2019/20 Injuries at football grounds report released
The Sports Grounds Safety Authority (SGSA) has today released the SGSA spectator injury statistics from football clubs in England and Wales for the 2019/20 season.
The statistics cover the first six months of the season, until 31 January 2020. It doesn’t include information from 1 February as a result of the COVID-19 pandemic.
In the first six months of the 2019/20 season, there were:
- 21,479,064 spectators at matches in the Premier League (plus football matches played at Wembley and Principality Stadium), Championship and Leagues One and Two.
- 1,215 spectators treated for injuries.
- This equates to 1 injury per 17,678 spectators.
- Slips/Trips/Falls were the cause of 34% of all recorded injuries – the highest ‘known’ category.
- 24% of the recorded injuries were recorded as cut/laceration – the most common type of recorded injury across all leagues.
The data is based on returns from the 92 football grounds subject to SGSA licensing. The SGSA has worked with the National Centre for Social Research to interrogate each club’s return to improve consistency in the categorisation of the causes of injuries.

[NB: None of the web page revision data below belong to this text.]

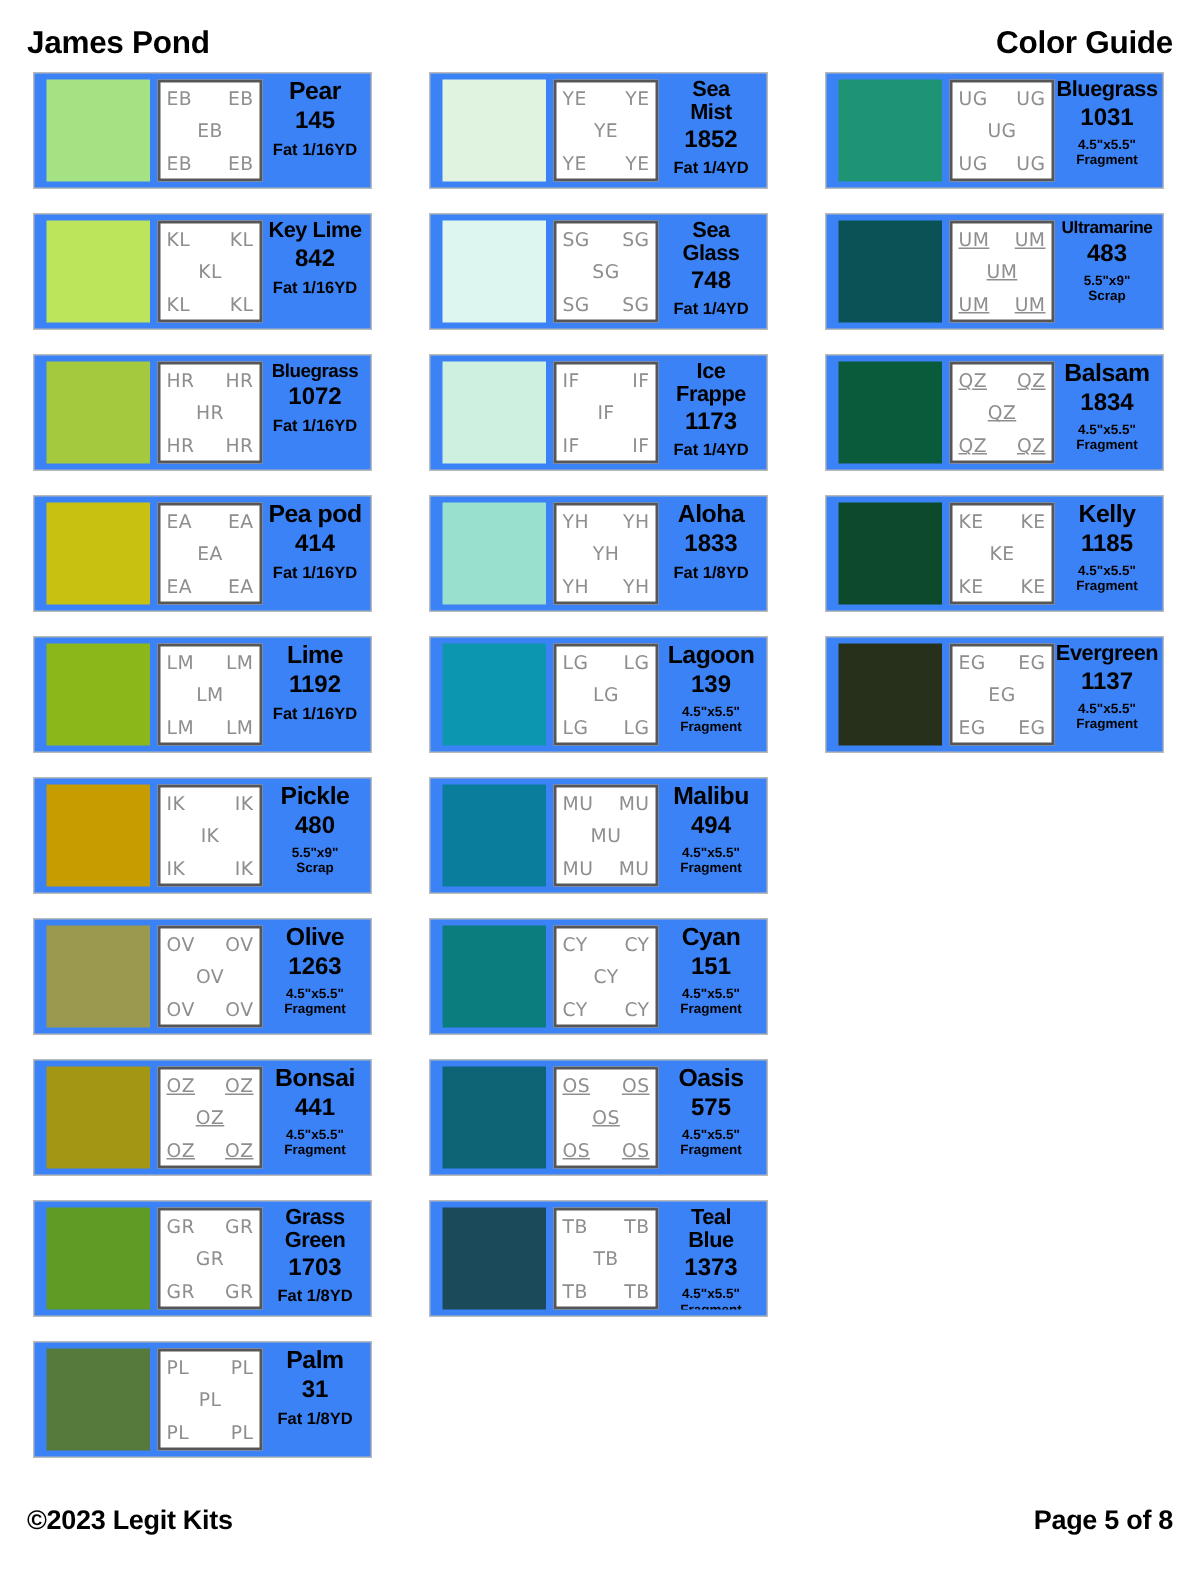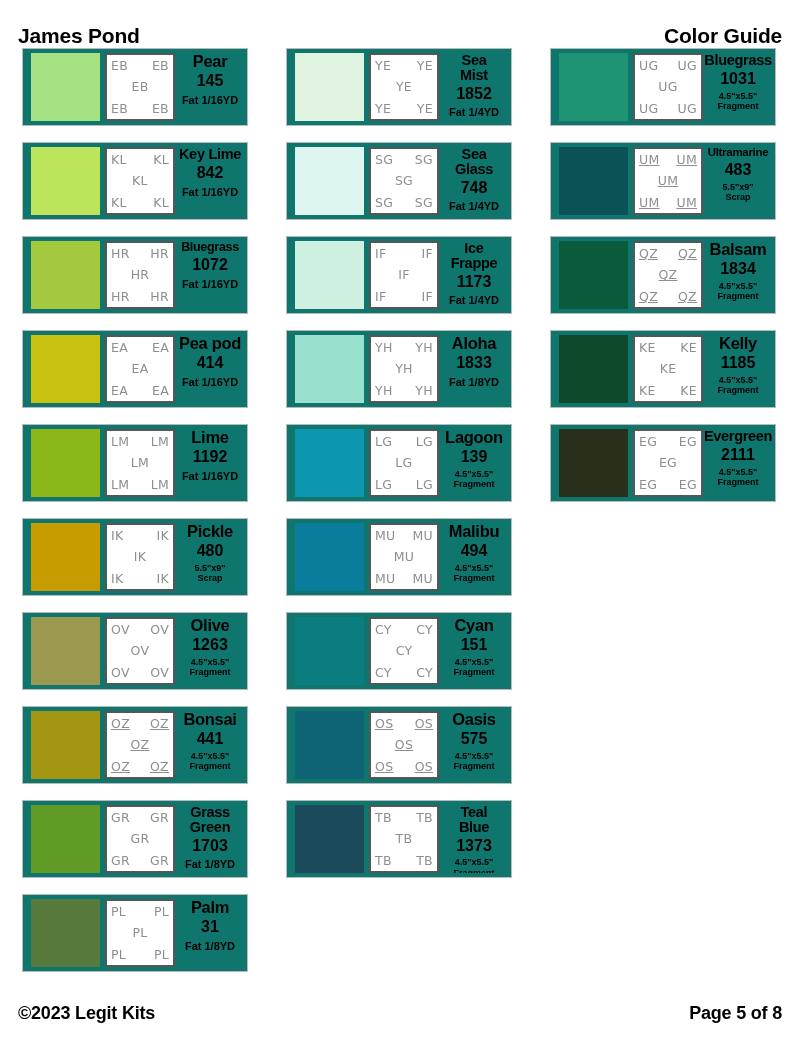"James Pond" .header { align-items: flex-end -> flex-start }
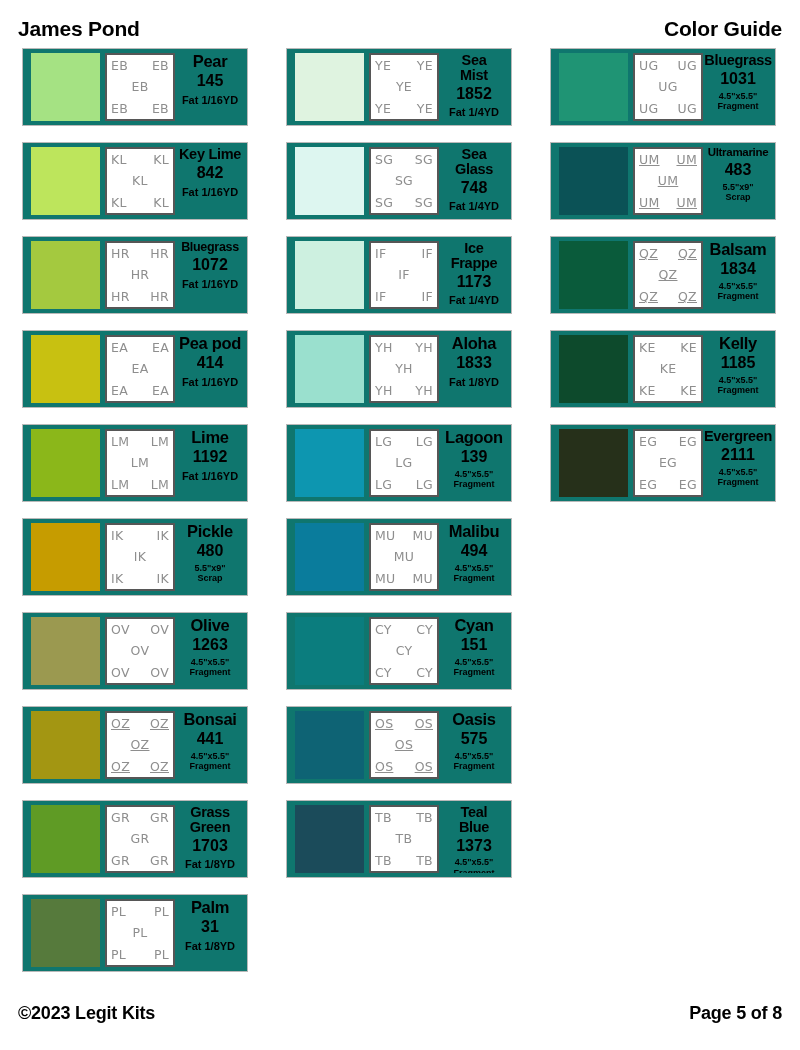"EB" .card { background: #0f766e -> #3b82f6 }
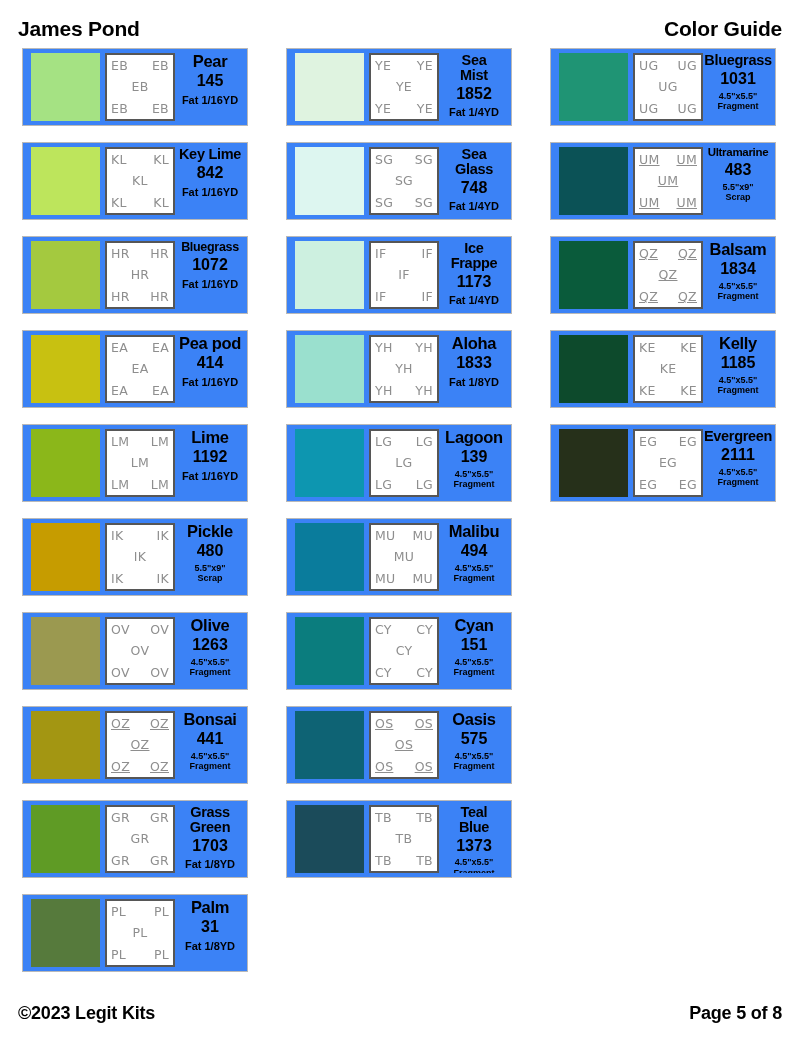"2111" div.info-number { text: 2111 -> 1137 }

Martyn Henderson, Chief Executive of the SGSA said: “The SGSA’s focus is ensuring spectators can enjoy watching football in safety. Reported injuries are low, and even where there are injuries, they are rarely sufficiently serious to require a spectator to be taken to hospital. But we know there is no room for complacency.
“The self-reporting nature of the data, and the manual data collection and collation process means there remains potential for further improvements to the robustness of the data.”
The SGSA Football Spectator Injury Statistics 2019-20 report provides the full results. This includes a summary of the reported spectator injuries for the past three seasons is shown in Table 1. This is broken down by each division, as well as a cumulative number for all (Wembley and Principality Stadium are included in Premier League figures).
The report provides more in-depth analysis of the injury data than has previously been available, including the cause, type of injury and the time period in which it took place. These results are provided in the tables below.
An injury is classed as a wound or trauma, hurt or harm, usually applied to damage inflicted on a body by an external force. Illnesses are by their nature excluded. Pre-existing injuries are also discounted from the returns as the summary primarily focuses on injuries occurring within the curtilage of the ground on match day. Additionally, any injuries which can be attributed to the intoxication of the patient are excluded.